Tags: Gentamicin Sulfate

Other Gram-Positive Cocci

Viridans streptococci are part of the normal microbial flora of humans and animals and are indigenous to the upper respiratory tract, the female genital tract, all regions of the gastrointestinal tract, and, most significantly, the oral cavity. Clinically significant species that are currently recognized as belonging to the viridans group of streptococci include Streptococcus anginosus S constellatus, S cristatus, S gordonii, S intermedius, S oralis, S mitis, S mutans, S cricettus, S rattis, S parasanguis, S salivarius, S thermophilus, S sanguinis, S sobrinus, and S vestibularis. Detailed studies of the ecology of strains in the oral cavity and oropharynx have been performed.

Antimicrobial therapy: general principles

A wide variety of antimicrobial agents is available to treat established infections caused by bacteria, fungi, viruses, or parasites. This section will cover the general principles of antimicrobial therapy and will also include illustrative clinical problems to emphasize proper decision-making in using antimicrobials.

Toxicity of Antimicrobial Therapy

The mechanisms associated with common adverse reactions to antimicrobials include dose-related toxicity that occurs in a certain fraction of patients when a critical plasma concentration or total dose is exceeded, and toxicity that is unpredictable and mediated through allergic or idiosyncratic mechanisms. For example, certain classes of drugs such as the aminoglycosides are associated with dose-related toxicity.

Management of Bacterial Meningitis

Meningitis used to be a disease that occurred primarily in children younger than 12 years. The advent of a vaccine for Haemophilus influenzae has led to a marked change in the epidemiology of meningitis in developed countries.
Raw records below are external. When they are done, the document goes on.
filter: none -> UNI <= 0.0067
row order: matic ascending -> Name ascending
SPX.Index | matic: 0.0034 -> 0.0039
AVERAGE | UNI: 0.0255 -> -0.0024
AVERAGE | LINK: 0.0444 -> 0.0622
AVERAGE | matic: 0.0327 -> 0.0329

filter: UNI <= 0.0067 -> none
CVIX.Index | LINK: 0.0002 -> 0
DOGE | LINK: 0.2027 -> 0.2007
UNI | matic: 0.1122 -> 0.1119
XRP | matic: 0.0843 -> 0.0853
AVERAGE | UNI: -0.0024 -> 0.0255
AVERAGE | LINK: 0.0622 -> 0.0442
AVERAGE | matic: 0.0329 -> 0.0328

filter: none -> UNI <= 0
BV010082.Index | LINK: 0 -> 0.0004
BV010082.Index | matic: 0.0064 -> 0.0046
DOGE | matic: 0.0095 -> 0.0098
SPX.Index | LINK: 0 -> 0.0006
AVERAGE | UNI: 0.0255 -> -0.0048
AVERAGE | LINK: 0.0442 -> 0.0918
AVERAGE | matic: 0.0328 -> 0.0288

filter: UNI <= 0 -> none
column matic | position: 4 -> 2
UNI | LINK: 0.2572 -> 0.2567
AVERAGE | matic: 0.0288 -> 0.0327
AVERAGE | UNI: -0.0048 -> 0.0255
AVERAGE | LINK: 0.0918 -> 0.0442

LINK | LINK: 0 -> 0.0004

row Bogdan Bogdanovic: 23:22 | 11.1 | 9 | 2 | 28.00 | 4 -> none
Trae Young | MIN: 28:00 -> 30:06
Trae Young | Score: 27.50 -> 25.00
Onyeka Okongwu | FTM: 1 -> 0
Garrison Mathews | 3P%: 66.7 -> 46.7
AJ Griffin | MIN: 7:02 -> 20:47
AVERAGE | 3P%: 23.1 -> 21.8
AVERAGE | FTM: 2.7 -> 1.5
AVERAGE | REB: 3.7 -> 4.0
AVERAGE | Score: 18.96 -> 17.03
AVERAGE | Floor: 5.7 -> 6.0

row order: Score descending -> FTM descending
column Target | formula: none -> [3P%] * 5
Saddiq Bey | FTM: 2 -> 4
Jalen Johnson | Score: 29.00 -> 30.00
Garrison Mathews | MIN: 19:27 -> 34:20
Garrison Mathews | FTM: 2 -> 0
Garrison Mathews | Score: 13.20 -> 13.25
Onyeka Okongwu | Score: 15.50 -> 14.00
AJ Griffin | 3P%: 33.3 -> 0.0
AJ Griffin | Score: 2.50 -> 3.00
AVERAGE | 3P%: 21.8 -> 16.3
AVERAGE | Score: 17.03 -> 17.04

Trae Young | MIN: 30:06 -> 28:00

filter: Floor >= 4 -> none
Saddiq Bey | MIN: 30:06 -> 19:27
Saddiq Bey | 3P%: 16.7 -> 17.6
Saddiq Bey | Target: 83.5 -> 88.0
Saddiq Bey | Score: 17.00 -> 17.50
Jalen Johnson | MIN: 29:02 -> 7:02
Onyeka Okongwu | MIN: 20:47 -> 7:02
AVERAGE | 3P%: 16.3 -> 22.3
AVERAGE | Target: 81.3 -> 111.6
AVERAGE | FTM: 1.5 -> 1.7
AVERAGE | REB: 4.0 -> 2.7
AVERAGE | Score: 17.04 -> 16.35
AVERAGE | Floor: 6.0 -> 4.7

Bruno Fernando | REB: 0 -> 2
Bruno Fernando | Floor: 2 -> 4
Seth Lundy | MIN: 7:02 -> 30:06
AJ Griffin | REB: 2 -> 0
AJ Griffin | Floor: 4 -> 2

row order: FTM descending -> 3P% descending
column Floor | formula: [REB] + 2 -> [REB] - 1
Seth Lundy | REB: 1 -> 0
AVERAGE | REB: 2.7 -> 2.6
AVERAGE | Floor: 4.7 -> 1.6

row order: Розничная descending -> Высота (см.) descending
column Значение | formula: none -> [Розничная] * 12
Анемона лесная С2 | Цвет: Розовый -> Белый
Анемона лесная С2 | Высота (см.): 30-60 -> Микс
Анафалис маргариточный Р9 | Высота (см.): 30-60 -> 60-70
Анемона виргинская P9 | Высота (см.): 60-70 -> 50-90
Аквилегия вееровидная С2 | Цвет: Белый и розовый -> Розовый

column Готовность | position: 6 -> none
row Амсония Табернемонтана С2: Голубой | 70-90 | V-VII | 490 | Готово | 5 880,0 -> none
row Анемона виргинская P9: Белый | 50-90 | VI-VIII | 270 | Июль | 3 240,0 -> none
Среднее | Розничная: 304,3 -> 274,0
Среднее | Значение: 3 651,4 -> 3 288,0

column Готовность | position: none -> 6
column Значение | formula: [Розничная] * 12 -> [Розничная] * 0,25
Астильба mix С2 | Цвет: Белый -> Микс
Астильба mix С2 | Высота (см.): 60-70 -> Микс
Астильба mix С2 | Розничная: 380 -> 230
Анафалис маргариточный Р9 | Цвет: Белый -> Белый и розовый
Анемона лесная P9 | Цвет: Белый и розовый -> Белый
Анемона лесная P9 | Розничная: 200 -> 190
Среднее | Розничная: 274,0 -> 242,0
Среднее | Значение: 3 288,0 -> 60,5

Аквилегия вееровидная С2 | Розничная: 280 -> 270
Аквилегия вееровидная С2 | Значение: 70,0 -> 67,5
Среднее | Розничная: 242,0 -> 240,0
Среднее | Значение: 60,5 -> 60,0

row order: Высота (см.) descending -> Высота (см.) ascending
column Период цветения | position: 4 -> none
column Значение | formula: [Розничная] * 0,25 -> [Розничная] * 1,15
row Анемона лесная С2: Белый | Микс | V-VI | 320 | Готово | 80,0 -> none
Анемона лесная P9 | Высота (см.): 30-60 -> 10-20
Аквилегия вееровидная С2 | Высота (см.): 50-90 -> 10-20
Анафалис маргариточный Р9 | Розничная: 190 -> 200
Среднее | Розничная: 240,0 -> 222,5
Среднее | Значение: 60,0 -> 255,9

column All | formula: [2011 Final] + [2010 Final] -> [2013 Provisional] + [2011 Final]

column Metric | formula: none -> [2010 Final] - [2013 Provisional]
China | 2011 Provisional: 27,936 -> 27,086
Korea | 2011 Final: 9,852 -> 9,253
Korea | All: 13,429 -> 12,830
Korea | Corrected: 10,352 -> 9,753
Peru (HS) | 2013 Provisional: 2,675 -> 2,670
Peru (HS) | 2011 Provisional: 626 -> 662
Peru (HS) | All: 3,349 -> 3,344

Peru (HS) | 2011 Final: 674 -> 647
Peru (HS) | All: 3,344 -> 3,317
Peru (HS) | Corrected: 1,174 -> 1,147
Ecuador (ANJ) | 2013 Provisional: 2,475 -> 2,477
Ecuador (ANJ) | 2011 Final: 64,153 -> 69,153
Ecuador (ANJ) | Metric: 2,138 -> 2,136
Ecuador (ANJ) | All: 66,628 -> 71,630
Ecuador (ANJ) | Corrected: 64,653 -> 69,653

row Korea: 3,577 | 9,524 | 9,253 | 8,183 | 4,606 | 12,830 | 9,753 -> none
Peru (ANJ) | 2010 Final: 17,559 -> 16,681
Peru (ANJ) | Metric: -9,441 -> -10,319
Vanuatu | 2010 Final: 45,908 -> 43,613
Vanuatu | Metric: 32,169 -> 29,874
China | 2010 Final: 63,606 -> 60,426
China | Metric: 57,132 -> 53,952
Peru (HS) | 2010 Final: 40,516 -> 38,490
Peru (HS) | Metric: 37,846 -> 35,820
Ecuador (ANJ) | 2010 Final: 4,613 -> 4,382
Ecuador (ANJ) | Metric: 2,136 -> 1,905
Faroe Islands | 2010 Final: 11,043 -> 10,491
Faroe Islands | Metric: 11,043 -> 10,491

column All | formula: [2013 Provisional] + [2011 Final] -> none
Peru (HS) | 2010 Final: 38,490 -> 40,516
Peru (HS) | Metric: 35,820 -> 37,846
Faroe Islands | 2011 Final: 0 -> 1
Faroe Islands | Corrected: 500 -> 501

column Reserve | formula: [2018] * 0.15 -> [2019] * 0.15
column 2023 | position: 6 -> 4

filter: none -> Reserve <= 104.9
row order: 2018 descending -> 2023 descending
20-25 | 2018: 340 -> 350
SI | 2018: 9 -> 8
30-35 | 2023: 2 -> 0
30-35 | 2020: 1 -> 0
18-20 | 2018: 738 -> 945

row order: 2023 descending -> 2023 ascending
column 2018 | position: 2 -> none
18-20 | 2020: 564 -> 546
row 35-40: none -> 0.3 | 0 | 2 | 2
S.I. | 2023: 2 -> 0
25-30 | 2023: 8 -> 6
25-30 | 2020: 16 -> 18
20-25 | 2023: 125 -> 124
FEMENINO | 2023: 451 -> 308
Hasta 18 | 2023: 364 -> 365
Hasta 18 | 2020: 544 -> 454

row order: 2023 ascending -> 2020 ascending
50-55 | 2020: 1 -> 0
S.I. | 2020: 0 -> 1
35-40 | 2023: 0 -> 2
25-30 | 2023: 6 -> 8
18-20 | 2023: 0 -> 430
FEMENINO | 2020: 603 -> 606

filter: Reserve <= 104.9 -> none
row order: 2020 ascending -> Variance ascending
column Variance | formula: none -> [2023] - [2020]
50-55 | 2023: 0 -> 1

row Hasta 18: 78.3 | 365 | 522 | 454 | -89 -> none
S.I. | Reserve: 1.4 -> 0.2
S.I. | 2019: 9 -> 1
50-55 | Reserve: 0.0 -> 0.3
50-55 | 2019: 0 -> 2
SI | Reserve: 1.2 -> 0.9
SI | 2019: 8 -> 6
Management of Infective Endocarditis

Infective endocarditis is a microbial infection of the endothelial lining of the heart. The characteristic lesion is a vegetation (a mass comprised of fibrin, platelets, microorganisms and their product or products on a valve leaflet). Multiple valves may be involved, as may any part of the endothelium of the heart.

Management of Sepsis

Sepsis, sepsis syndrome, septic shock, and multiorgan dysfunction are all part of a continuum of infection-related systemic illness. Table Definitions for Sepsis, Sepsis Syndrome, Septic Shock and Multiorgan Dysfunction Syndrome gives definitions for each of these entities. The pathogenesis of sepsis is very complex, involving a large number of mediators.

Order Clindamycin (Cleocin) No Prescription 150/300mg

The drug also is active in vitro against Arcanobacterium haemolyticum (formerly Corynebacterium haemolyticum). Clindamycin is active against some anaerobic and microaerophilic gram-negative and gram-positive organisms including Actinomyces, Bacteroides, Eubacterium, Fusobacterium, Propionibacterium, microaerophilic streptococci, Peptococcus, Peptostreptococcus, and Veillonella. Clindamycin is active in vitro against Prevotella and Porphyromonas (both formerly classified as Bacteroides); Mobiluncus (motile, anaerobic, curved rods) also are inhibited in vitro by the drug. Clostridium perfringens, C. tetani, Corynebacterium diphtheriae, and Mycoplasma are also inhibited by clindamycin.

Order Cleocin (Clindamycin) No Prescription 150/300mg

Clindamycin hydrochloride and clindamycin palmitate hydrochloride are administered orally. Clindamycin phosphate is administered by IM injection or by intermittent or continuous IV infusion. Clindamycin hydrochloride capsules and clindamycin palmitate hydrochloride oral solution can be administered without regard to food. To avoid the possibility of esophageal irritation, clindamycin hydrochloride capsules should be administered orally with a full glass of water.

Aminoglycosides: Amikacin, Gentamicin, Kanamycin, or Tobramycin

Amikacin, gentamicin, kanamycin, or tobramycin is used IM or IV in the short-term treatment of serious infections such as septicemia (including neonatal sepsis), bone and joint infections, skin and soft tissue infections (including those resulting from burns), respiratory tract infections, and postoperative and intra-abdominal infections (including peritonitis) caused by susceptible strains of gram-negative bacteria.